WHAT THIS TASK INVOLVES:
Could you restate word for word every line from the one containing "FOLAT BV Lime Green Flag Line, 10mtr.: 2 -> 1" to the end of the records, and nothing else?

Change detection data
>>>
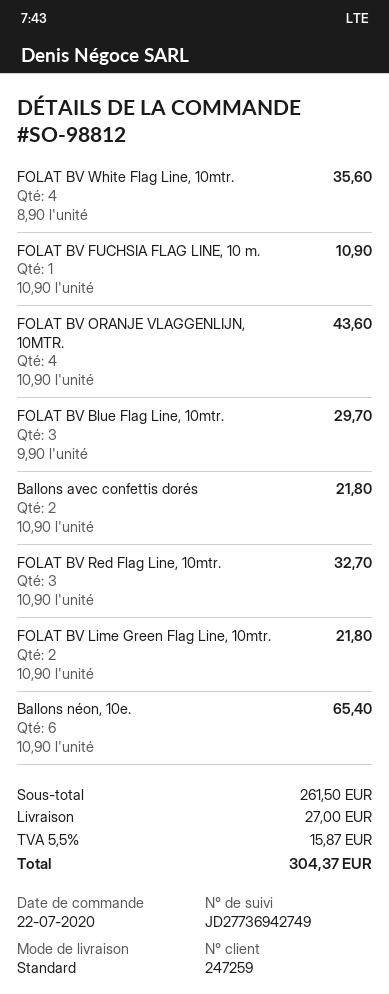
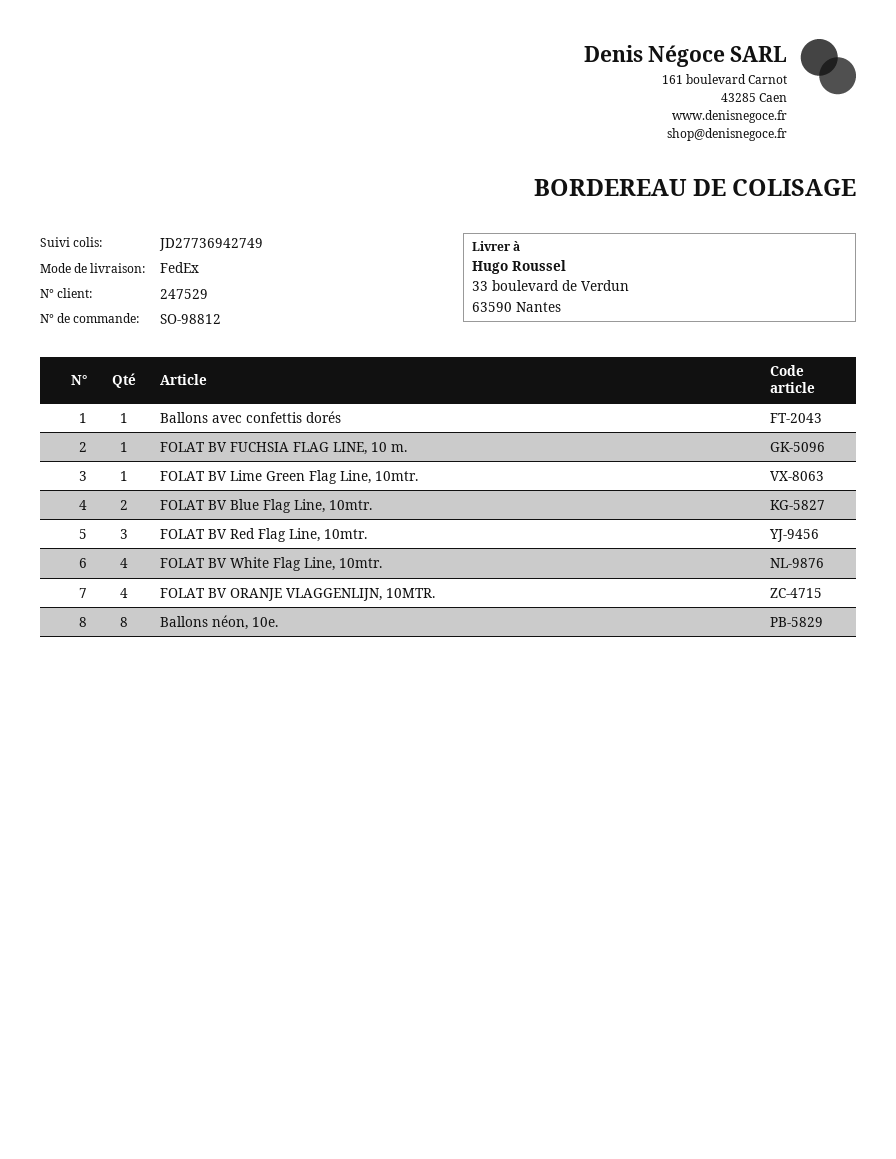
customer number: 247259 -> 247529
shipping method: standard -> FedEx
FOLAT BV Blue Flag Line, 10mtr.: 3 -> 2
Ballons avec confettis dorés: 2 -> 1
FOLAT BV Lime Green Flag Line, 10mtr.: 2 -> 1
Ballons néon, 10e.: 6 -> 8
<<<
SOLUTION BELOW:
FOLAT BV Lime Green Flag Line, 10mtr.: 2 -> 1
Ballons néon, 10e.: 6 -> 8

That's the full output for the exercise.